Gradient Descent in HMMs
In this tutorial we explore two ways to use gradient descent when fitting HMMs:
- Fitting parameters of an observation model that do not have closed-form updates (e.g., GLMs, neural networks, etc.), inside the EM algorithm.
- Fitting the entire HMM with gradient-based optimization by leveraging automatic differentiation.
We will explore both approaches below.
using ADTypes
using ComponentArrays
using DensityInterface
using ForwardDiff
using HiddenMarkovModels
using LinearAlgebra
using Optim
using Random
using StableRNGs
using StatsAPI
rng = StableRNG(42)StableRNGs.LehmerRNG(state=0x00000000000000000000000000000055)For both parts of this tutorial we use a simple HMM with Gaussian observations. Using gradient-based optimization here is overkill, but it keeps the tutorial simple while illustrating the relevant methods.
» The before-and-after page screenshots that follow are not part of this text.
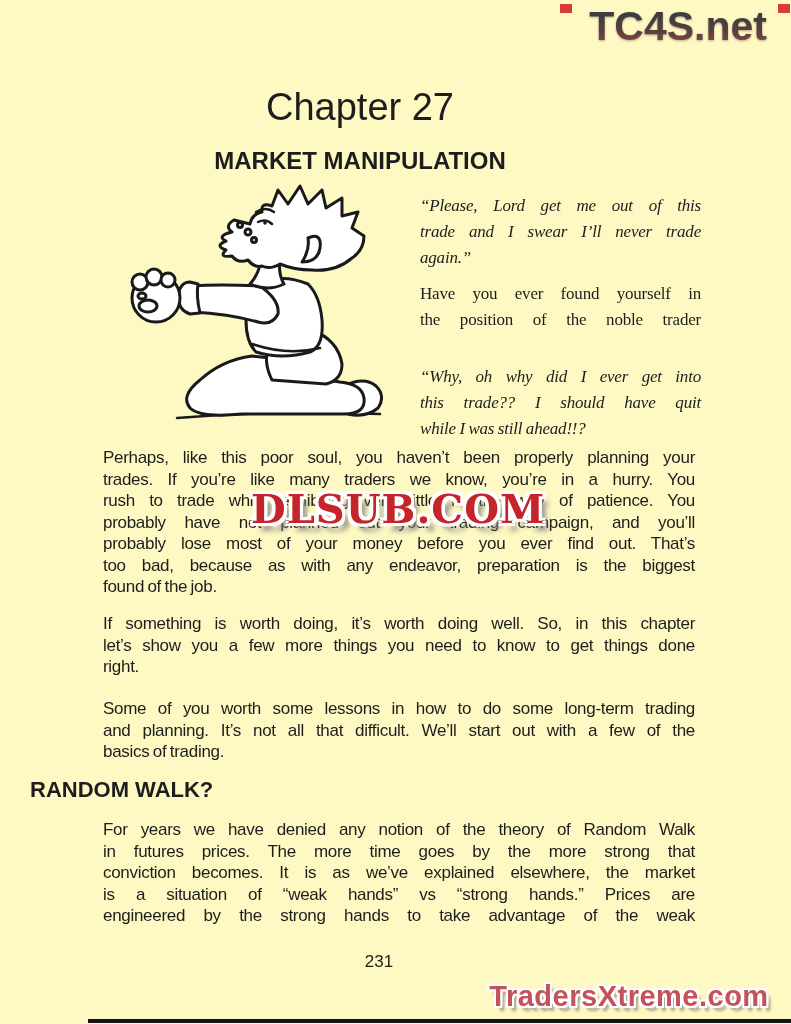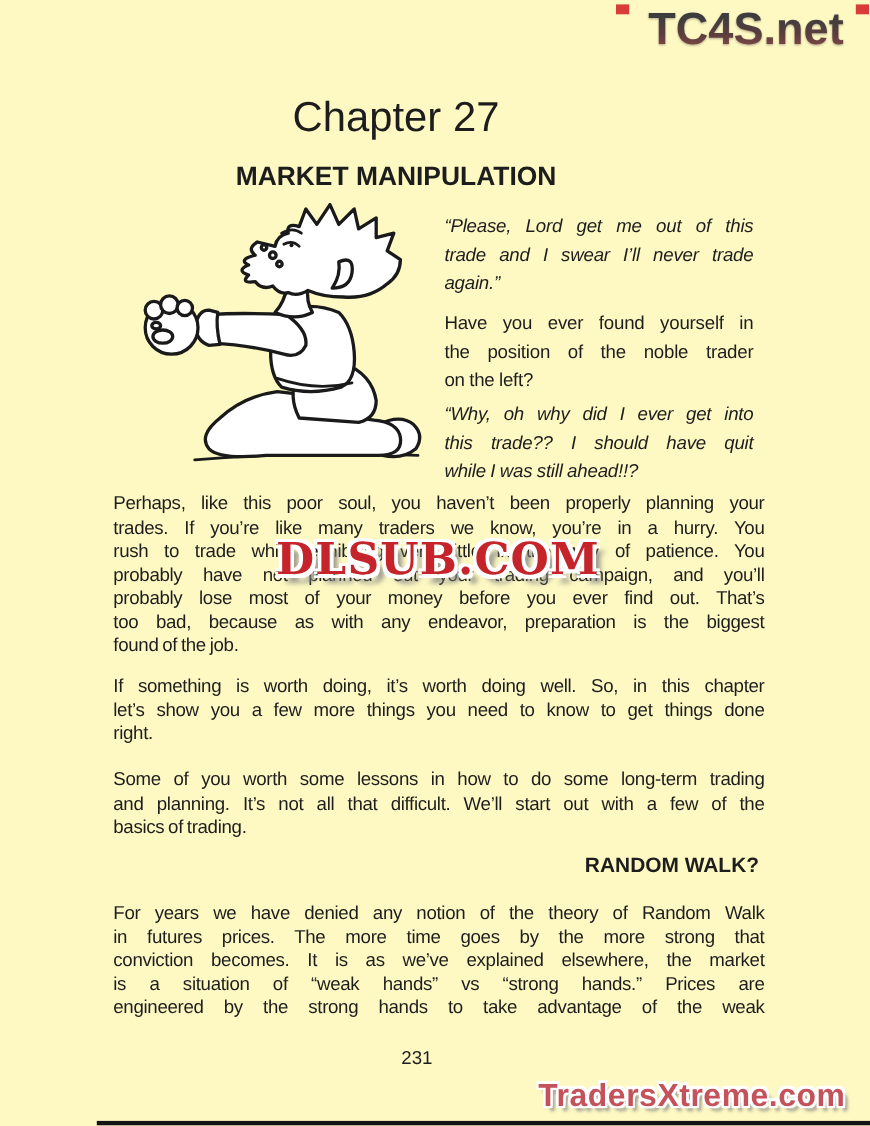"“Please, Lord get me out" .side { font-family: none -> Liberation Serif, serif; left: 404px -> 420px }
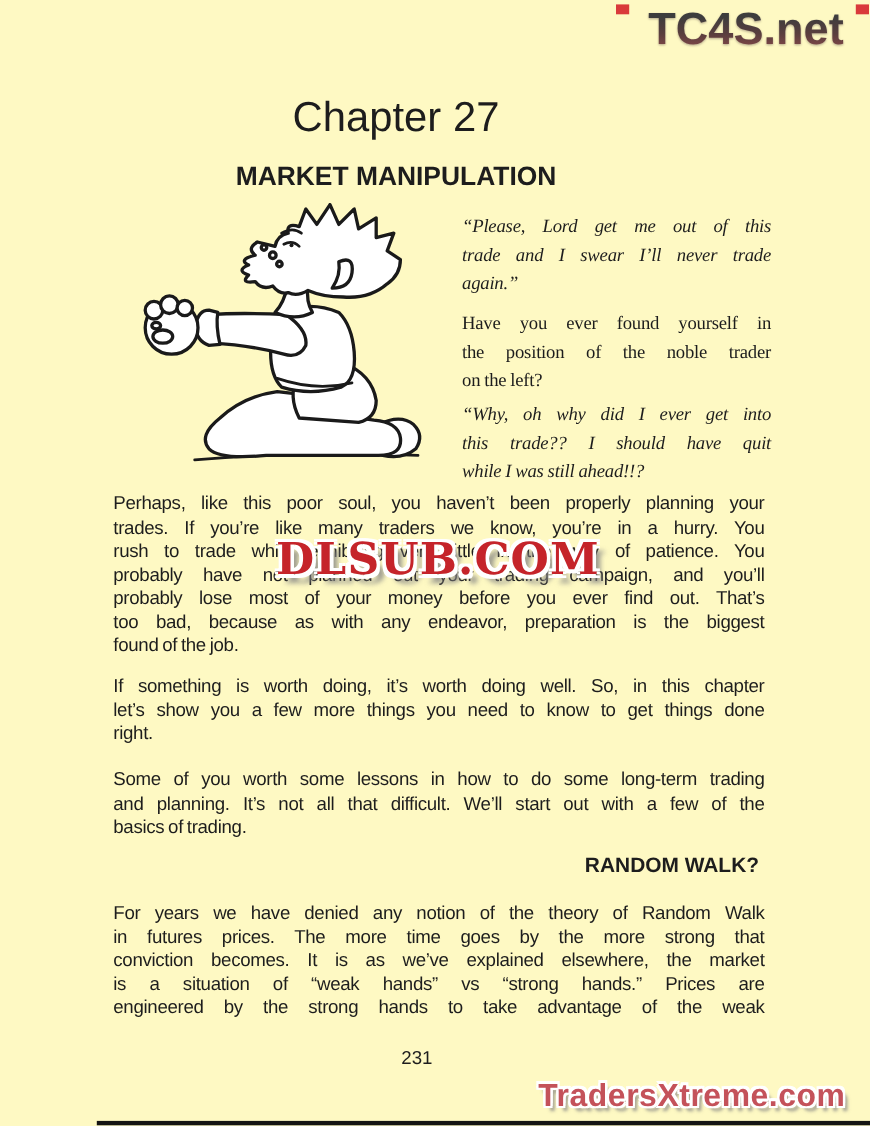"on the left?" div.ll { html: <div>on the left?</div> -> none }
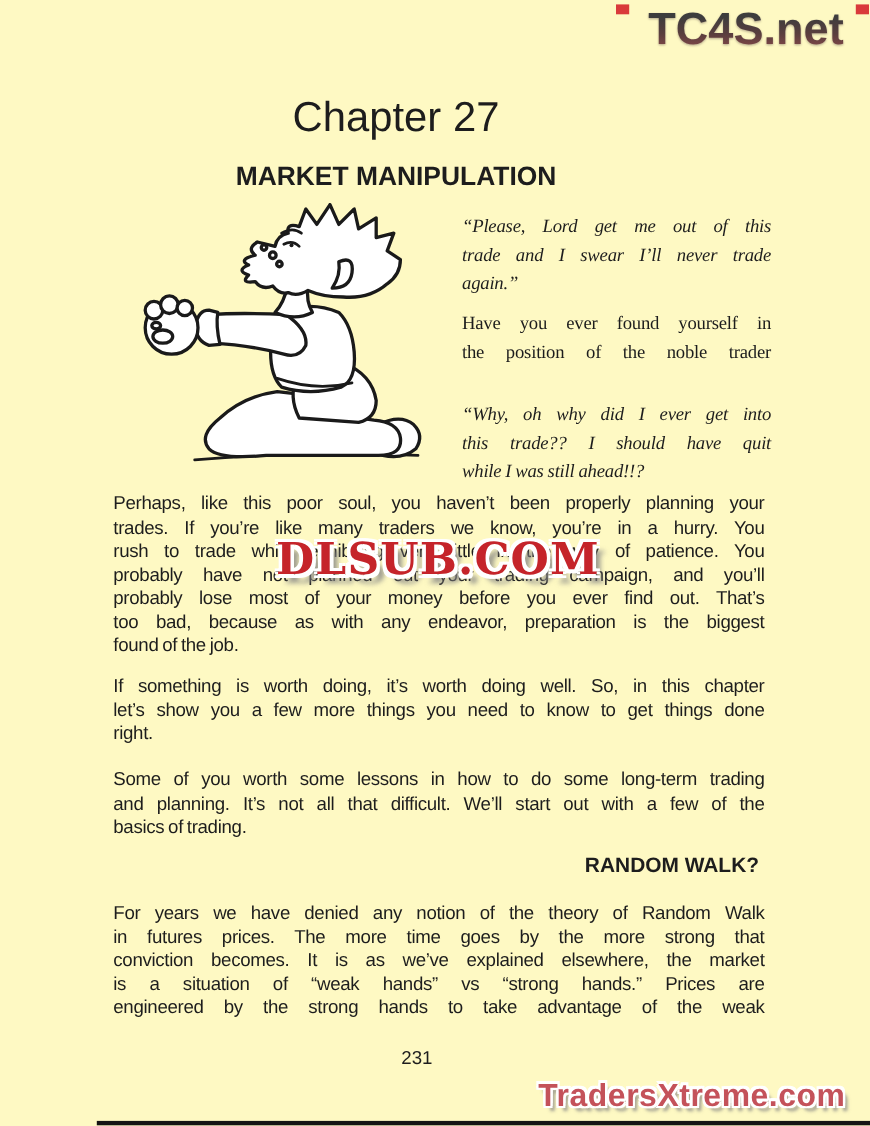"RANDOM WALK?" .h2 { font-size: 19px -> 22px; text-align: right -> left }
We begin by defining a Normal observation model.
mutable struct NormalModel{T}
μ::T
logσ::T # unconstrained parameterization; σ = exp(logσ)
end
model_mean(mod::NormalModel) = mod.μ
stddev(mod::NormalModel) = exp(mod.logσ)stddev (generic function with 1 method)We have defined a simple probability model with two parameters: the mean and the log of the standard deviation. Using logσ is intentional so we can optimize over all real numbers without worrying about the positivity constraint on σ.
Next, we provide the minimal interface expected by HiddenMarkovModels.jl: (logdensityof, rand, fit!).
function DensityInterface.logdensityof(mod::NormalModel, obs::T) where {T<:Real}
s = stddev(mod)
return -log(2π) / 2 - log(s) - ((obs - model_mean(mod)) / s)^2 / 2
end
DensityInterface.DensityKind(::NormalModel) = DensityInterface.HasDensity()
function Random.rand(rng::AbstractRNG, mod::NormalModel{T}) where {T}
return stddev(mod) * randn(rng, T) + model_mean(mod)
endBecause we are fitting a Gaussian (and the variance can collapse to ~0), we add weak priors to regularize the parameters. We use:
- A weak Normal prior on
μ - A moderate-strength Normal prior on
logσthat pullsσtoward ~1
const μ_prior = NormalModel(0.0, log(10.0))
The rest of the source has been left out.